Graham Speake (born 9 June 1946, London) is a British classical philologist and Byzantinist.

Education
After attending St Paul's School in London, Speake studied Classics at Trinity College, Cambridge, where he won various prizes for, among other things, poetry in ancient Greek. He continued his studies at Christ Church, Oxford, where he was awarded a doctorate for an unpublished dissertation on the Byzantine transmission of ancient Greek literature.

Career
Speake was subsequently an academic publisher for forty years. His publications include the Penguin Dictionary of Ancient History (1995) and the two-volume Encyclopedia of Greece and the Hellenic Tradition (2000). In 1996, he was elected Fellow of the Society of Antiquaries of London.

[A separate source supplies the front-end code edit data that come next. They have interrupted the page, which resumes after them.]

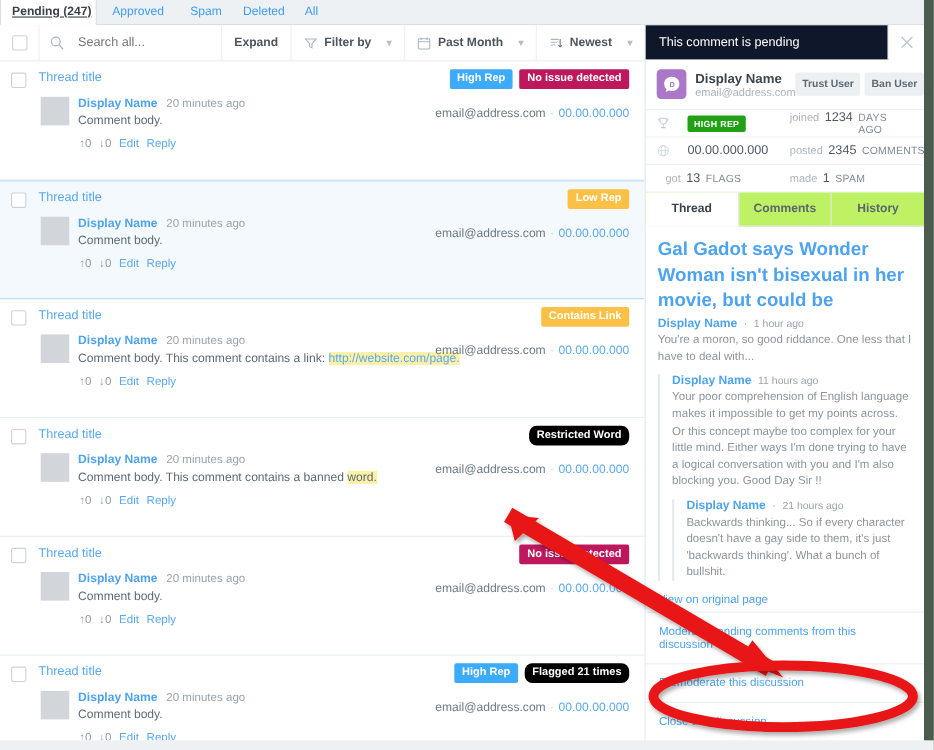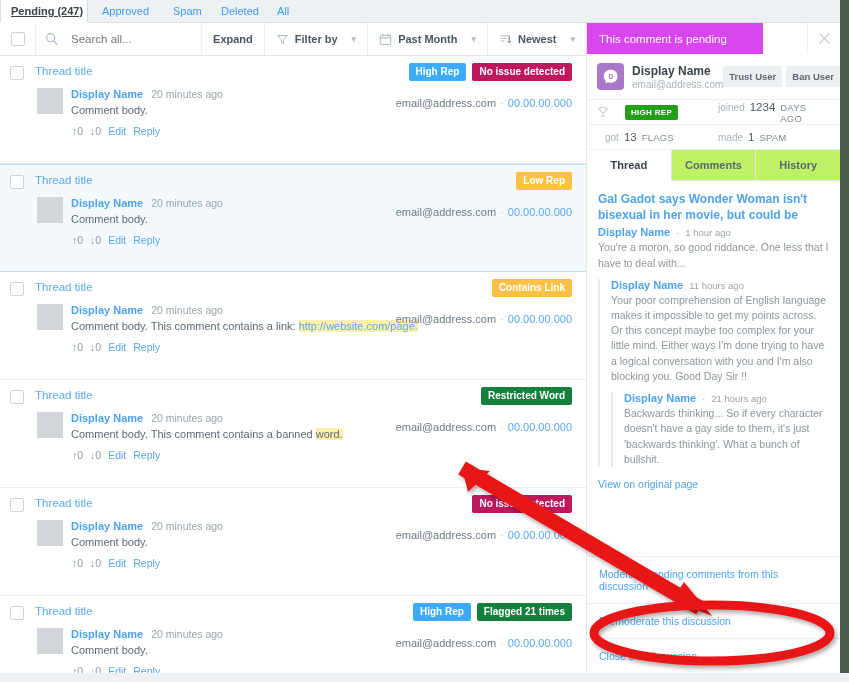--- a/index.html
+++ b/index.html
@@ -165,11 +165,11 @@
     border-left: 1px solid #e2e6ea;
   }
   .panel-banner {
-    height: 31px; background: #d946ef;
+    height: 31px; background: #0f172a;
     display: flex; align-items: center;
     color: #fff; font-size: 11.5px;
     padding-left: 12px;
-    width: 176px;
+    width: 221px;
   }
   .panel-close {
     position: absolute; right: 0; top: 0;

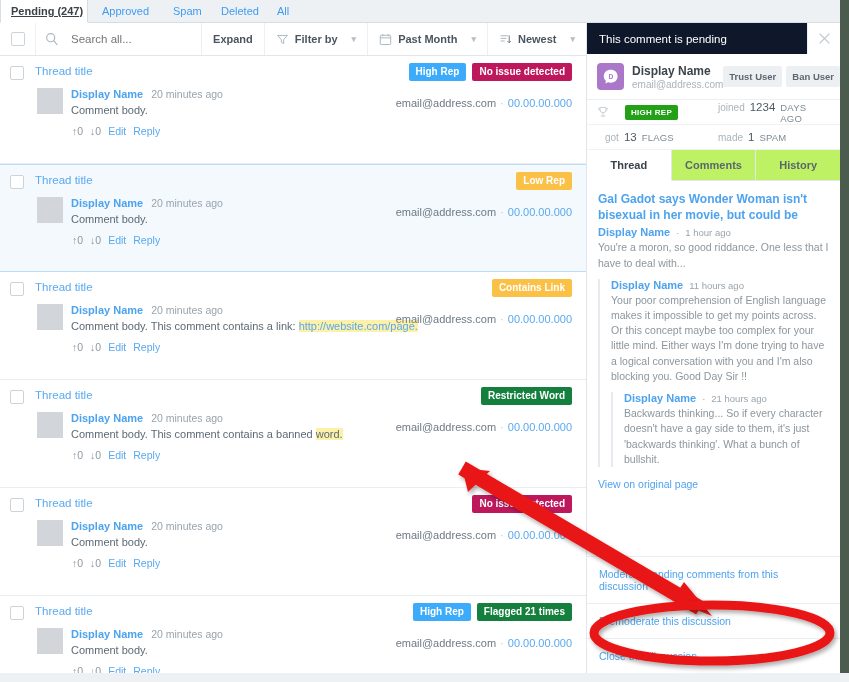--- a/index.html
+++ b/index.html
@@ -521,6 +521,23 @@
         <span class="lbl">joined</span>
         <span class="val">1234</span>
         <span class="unit">DAYS AGO</span>
+      </span>
+    </div>
+    <div class="stat-row">
+      <span class="c1">
+        <svg width="12" height="12" viewBox="0 0 16 16">
+            <circle cx="8" cy="8" r="6.2" fill="none" stroke="#ccd3d9" stroke-width="1.1"></circle>
+            <ellipse cx="8" cy="8" rx="2.6" ry="6.2" fill="none" stroke="#ccd3d9" stroke-width="1"></ellipse>
+            <line x1="1.8" y1="8" x2="14.2" y2="8" stroke="#ccd3d9" stroke-width="1"></line>
+          </svg>
+      </span>
+      <span class="left">
+          <span class="val">00.00.000.000</span>
+        </span>
+      <span class="right">
+        <span class="lbl">posted</span>
+        <span class="val">2345</span>
+        <span class="unit">COMMENTS</span>
       </span>
     </div>
     <div class="stat-row">

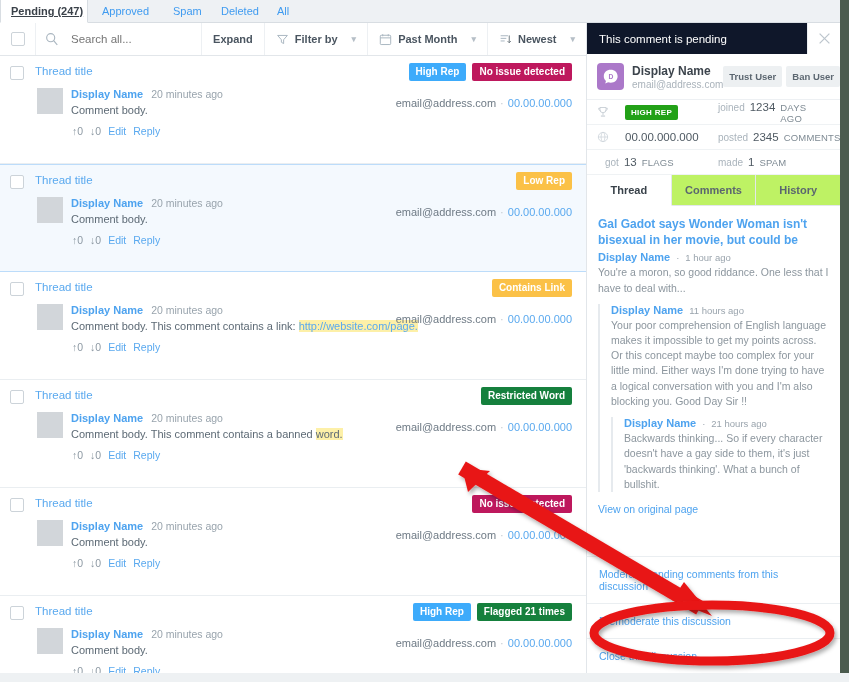--- a/index.html
+++ b/index.html
@@ -228,7 +228,7 @@
   .ptab.active { background: #fff; color: #39424a; border-bottom: 1px solid #fff; margin-bottom: -1px; }
 
   .thread-pane { padding: 10px 11px 0 11px; }
-  .art-title { font-size: 12px; font-weight: bold; color: #4ea3ef; line-height: 1.35; cursor:pointer; }
+  .art-title { font-size: 17px; font-weight: bold; color: #4ea3ef; line-height: 1.35; cursor:pointer; }
   .cmt-head { display: flex; align-items: baseline; gap: 6px; margin-top: 3px; }
   .cmt-name { font-size: 11px; font-weight: bold; color: #4ea3ef; cursor:pointer; }
   .cmt-ago { font-size: 9.5px; color: #9aa4ad; }

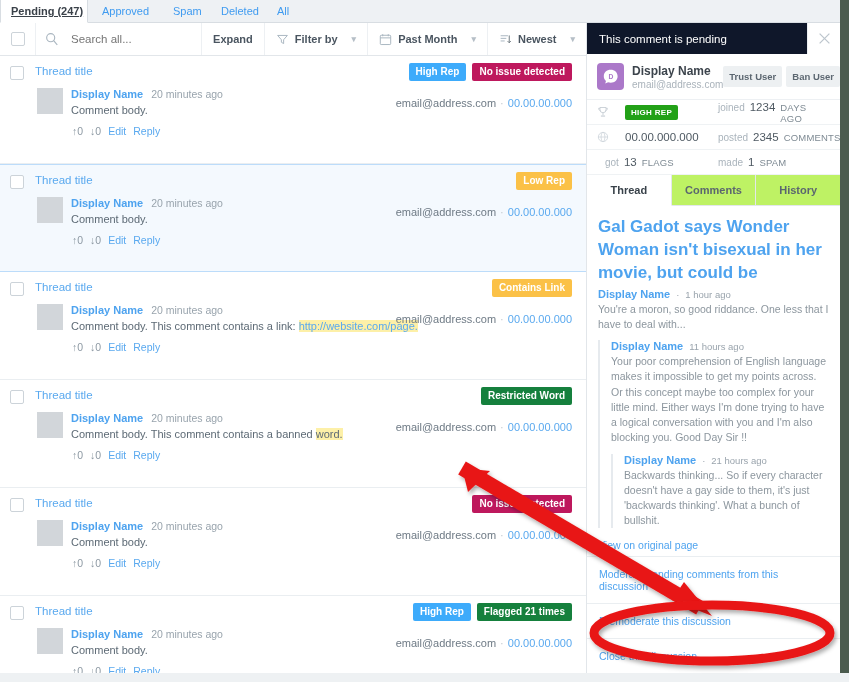--- a/index.html
+++ b/index.html
@@ -131,7 +131,7 @@
   .b-gray  { background: #be185d; }
   .b-amber { background: #fcc council; }
   .b-amber { background: #fbc147; }
-  .b-red   { background: #15803d; }
+  .b-red   { background: #000000; border-radius: 7px; }
 
   .row-body { display: flex; margin-top: 8px; padding-left: 27px; }
   .avatar-sq {

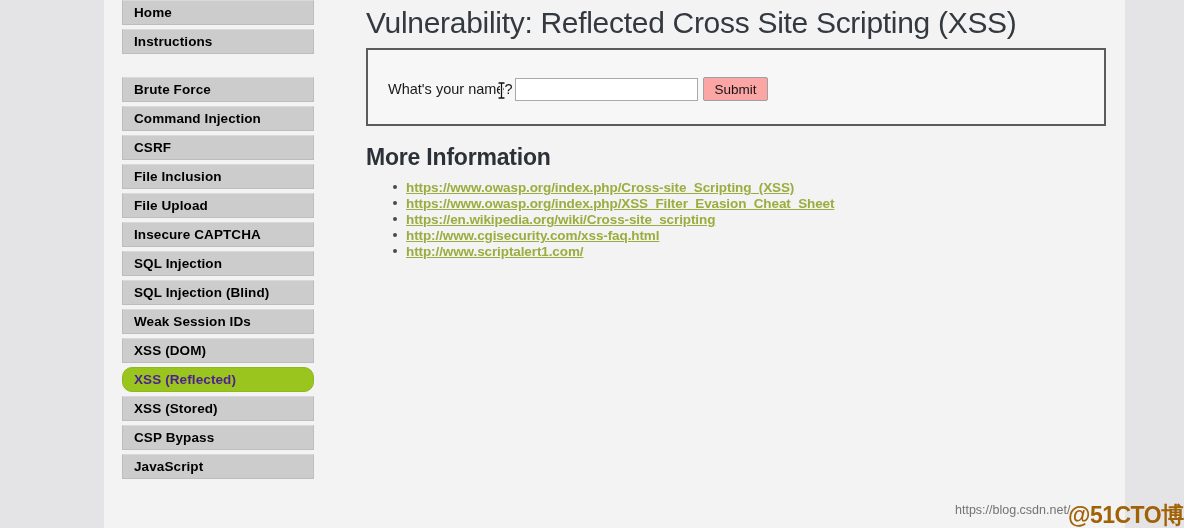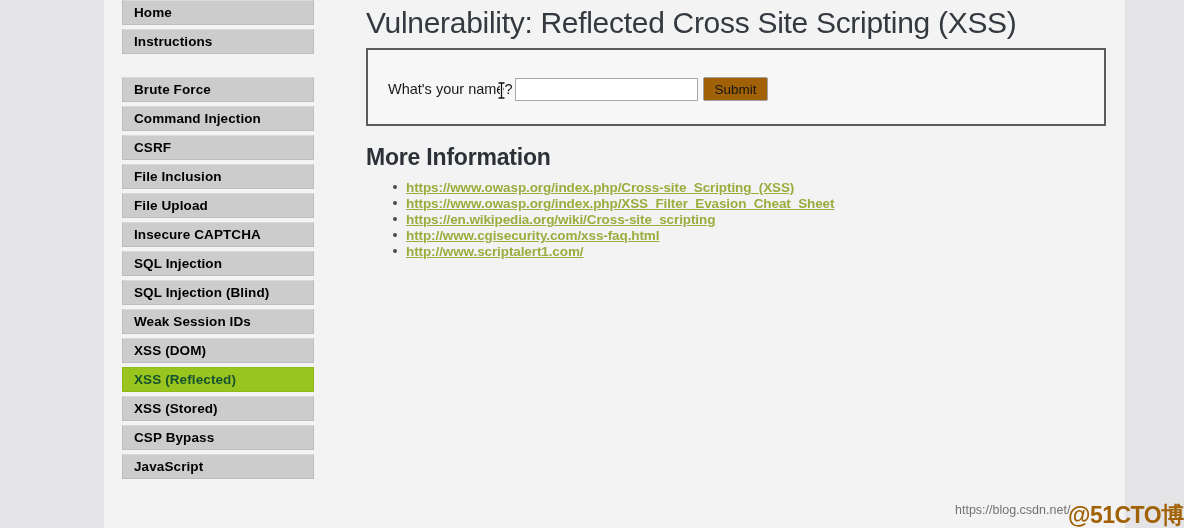--- a/index.html
+++ b/index.html
@@ -119,7 +119,7 @@
     margin-left: 5px;
     height: 24px;
     padding: 0 10px;
-    background: #a16207;
+    background: #fca5a5;
     border: 1px solid #a0a0a0;
     border-radius: 2px;
     font-family: "Liberation Sans", sans-serif;

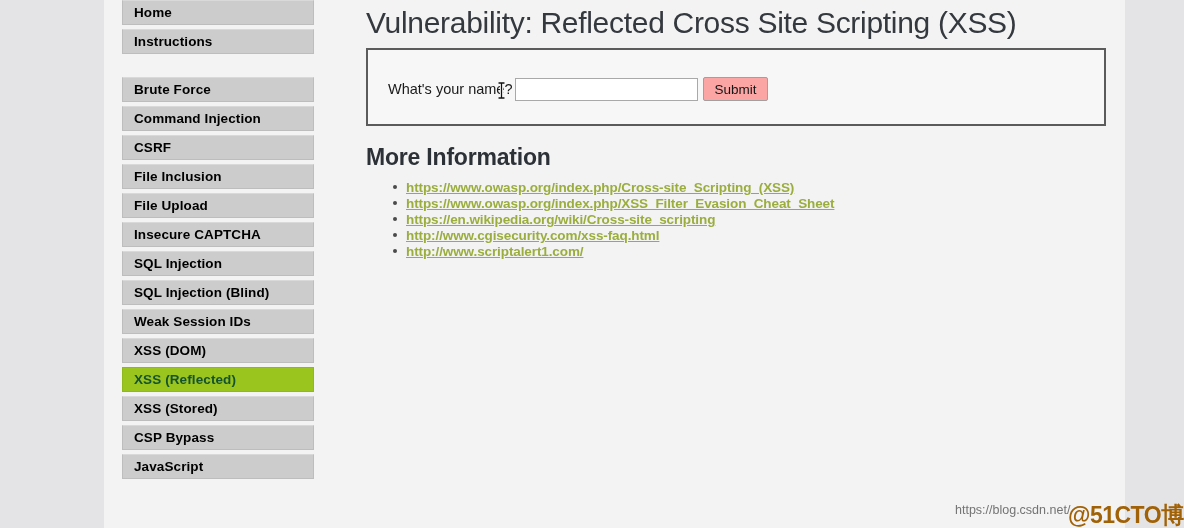--- a/index.html
+++ b/index.html
@@ -58,7 +58,8 @@
   .nav-item.active {
     background: #9ac41e;
     border-color: #8fb81c;
-    color: #14532d;
+    color: #4c1d95;
+    border-radius: 10px;
   }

Among other positions, he also worked for twelve years as a guest lecturer on Swan Hellenic Cruises. In 1988 he visited Mount Athos for the first time, to which he subsequently made frequent pilgrimages.

In 1990, with Derek Hill, he founded the Friends of Mount Athos society, under the patronage of Charles, Prince of Wales. As of 2022, he is President of the society.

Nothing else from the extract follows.